Thursday, June 29, 2023

THROWBACK THURSDAY: A Musical Salute to Slim Pickens

 


Today, Thursday June 29, is the birthday of Louis Burton Lindley, Jr., but most people who remember him know him by his stage name Slim Pickens.

Happy birthday, Slim!

Pickens, who died in 1983, was born in Kingsburg, Arizona in 1919. His dad was a dairy farm and young Louis took a quick interest in horses -- he allegedly got his first horse at the age of four -- and eventually was drawn to the rodeo.

According to his obituary in The New York Times, "Mr. Pickens came naturally by his ability to play saddle tramps and range bums, for before he got his first Hollywood role he had spent 20 years as a rodeo bronco buster, trick rider and clown."

According to that obit:

Mr. Pickens said that when he dropped out of school at the age of 16 to join a rodeo: ''My father was against rodeoing and told me he didn't want to see my name on the entry lists ever again. While I was fretting about what to call myself, some old boy sittin' on a wagon said, 'Why don't you call yourself Slim Pickens, 'cause that's shore what yore prize money'll be.''

Indeed, his pickins were slim in the rodeo biz for 20 years or so. But in 1950 he lucked out when film director William Keighley saw him perform at a rodeo and offered him a screen test. He was hired for Keighley's Rocky Mountain starring Errol Flynn. He played a character named "Plank."

No, Slim didn't get his name 
on the poster
He became the ultimate cowboy character actor, appearing in countless westerns, mostly as a comical sidekick. He also made a ton of t.v. appearances in shows from Annie Oakley to Circus Boy to McMillan and Wife to B.J. and The Bear.

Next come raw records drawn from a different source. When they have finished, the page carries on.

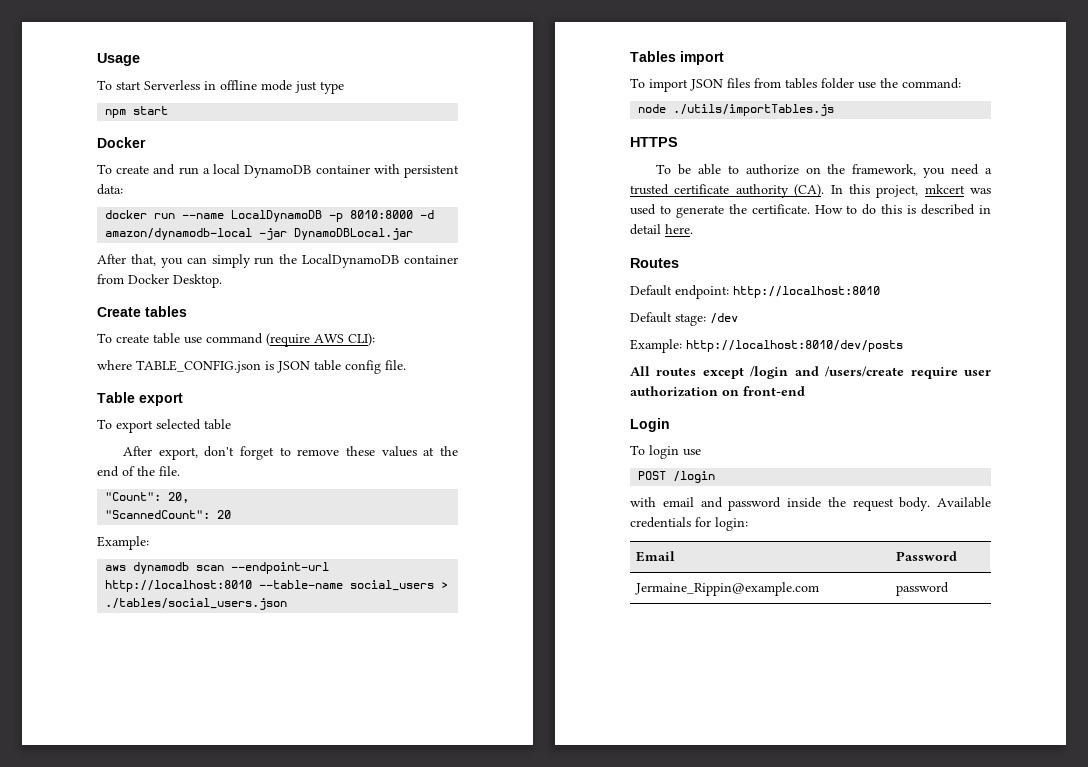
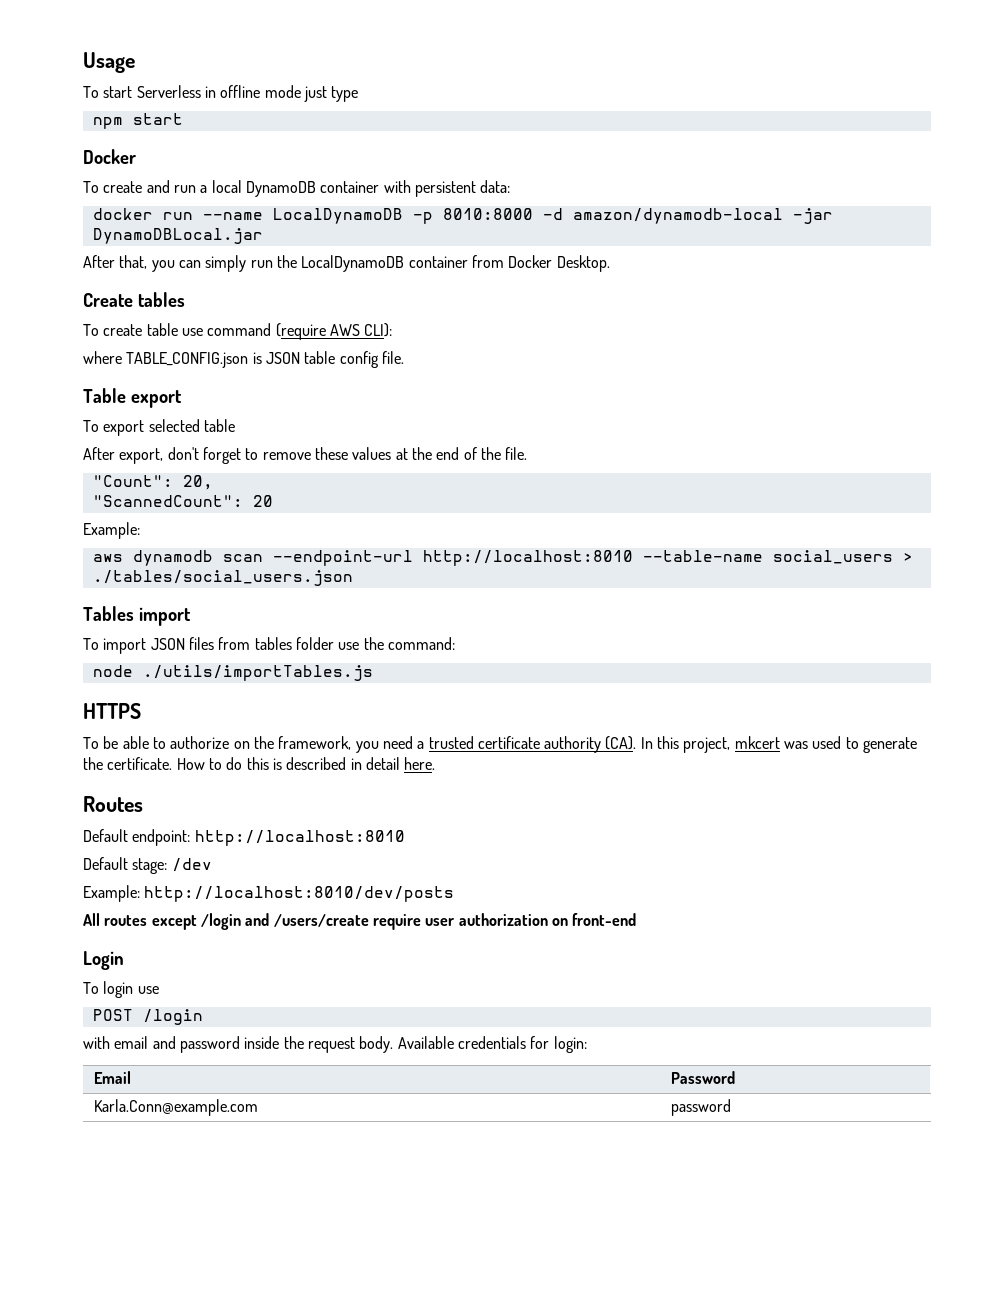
[635,582,820,596] Jermaine_Rippin@example.com -> [94,1099,259,1116] Karla.Conn@example.com

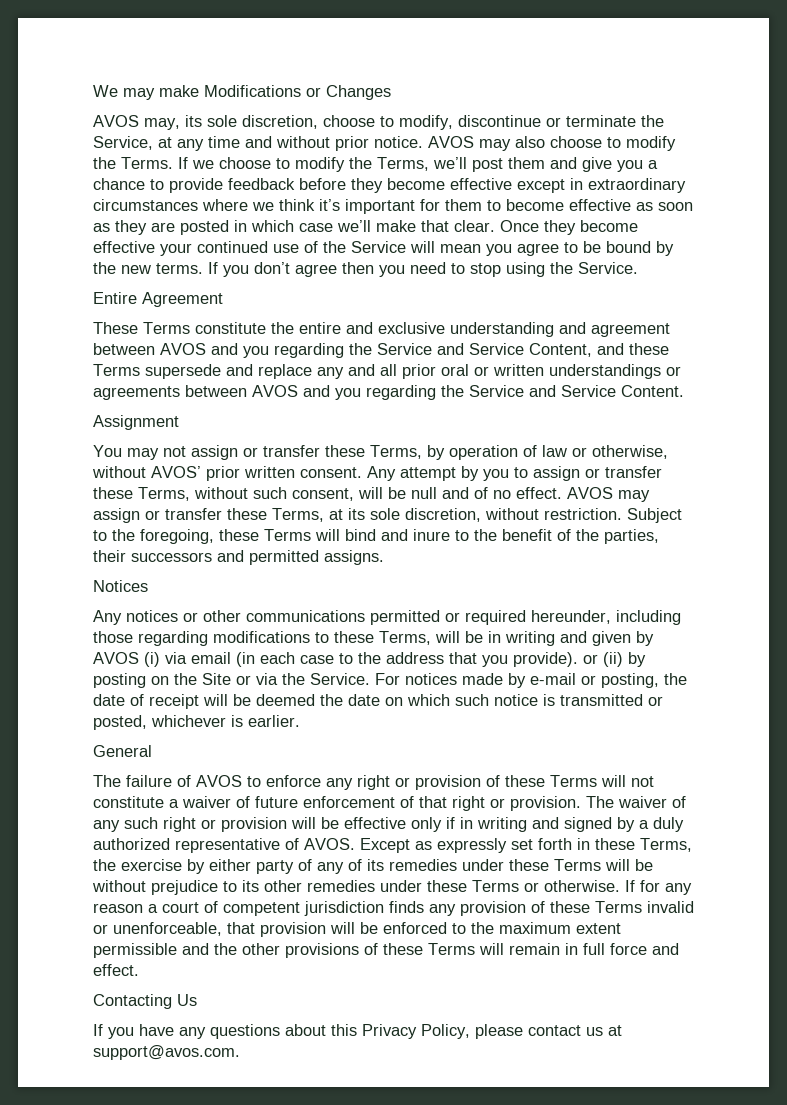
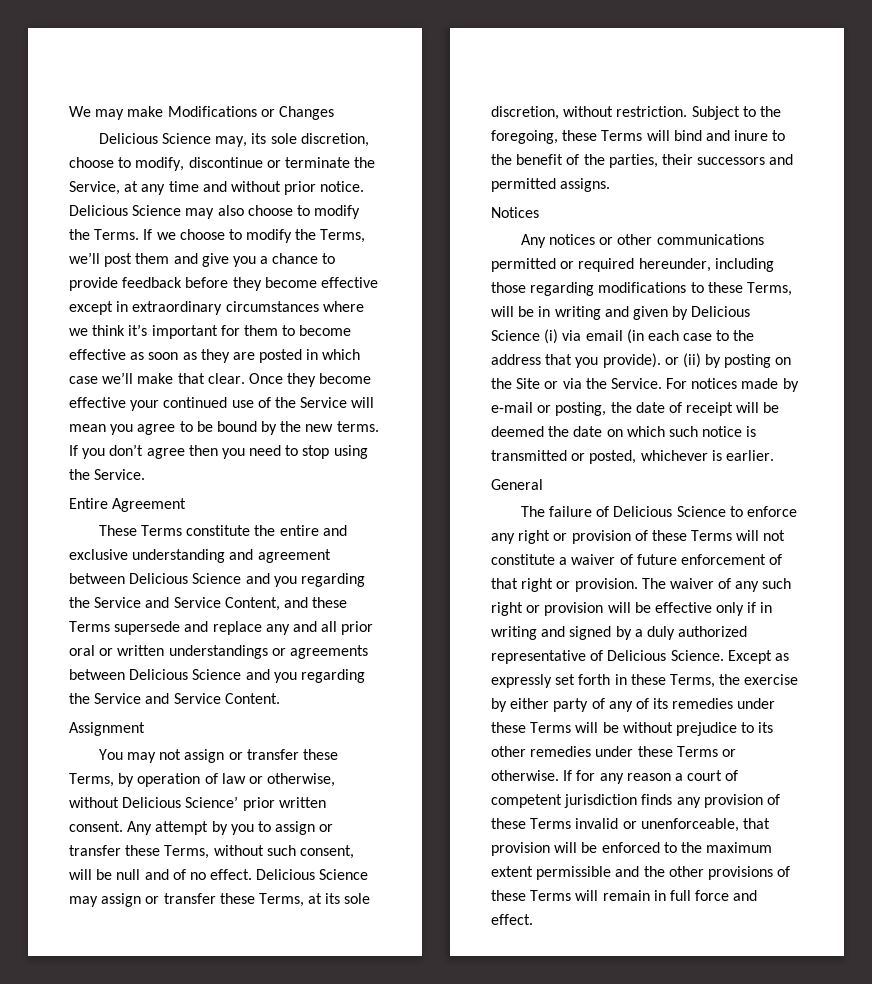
[93,115,139,127] AVOS -> [98,133,211,144] Delicious Science
[428,136,474,148] AVOS -> [69,205,182,216] Delicious Science
[160,343,206,355] AVOS -> [129,573,242,584] Delicious Science
[252,385,298,397] AVOS -> [129,669,242,680] Delicious Science
[151,466,201,478] AVOS’ -> [122,796,239,808] Delicious Science’
[567,487,613,499] AVOS -> [256,869,369,880] Delicious Science
[93,652,139,664] AVOS -> [691,306,751,317] [491,330,540,341] Delicious Science
[196,775,242,787] AVOS -> [613,506,726,517] Delicious Science
[304,838,355,850] AVOS. -> [607,650,724,661] Delicious Science.
[93,994,197,1009] [93,1024,622,1039] [93,1045,240,1060] // Contacting Us // If you have any questions about this Privacy Policy, please contact us at support@avos.com. -> (533, 919) none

But undoubtedly Pickens is best known for his role in Stanley Kubrick's 1964 dark political comedy Dr. Strangelove or: How I Learned to Stop Worrying and Love the Bomb. There, as  B-52 pilot Major T. J. "King" Kong, he made his greatest rodeo ride of his career as , riding a nuclear bomb like a bucking bronco into eternity.

But this is a music blog, and Slim Pickens also was a recording artist -- albeit a late-blooming one. And a friend of mine -- seriously -- had a lot to do with that. 

New Mexico singer/satirist and my longtime pal Jim Terr is responsible for nearly all of Slim Pickens' slim discography.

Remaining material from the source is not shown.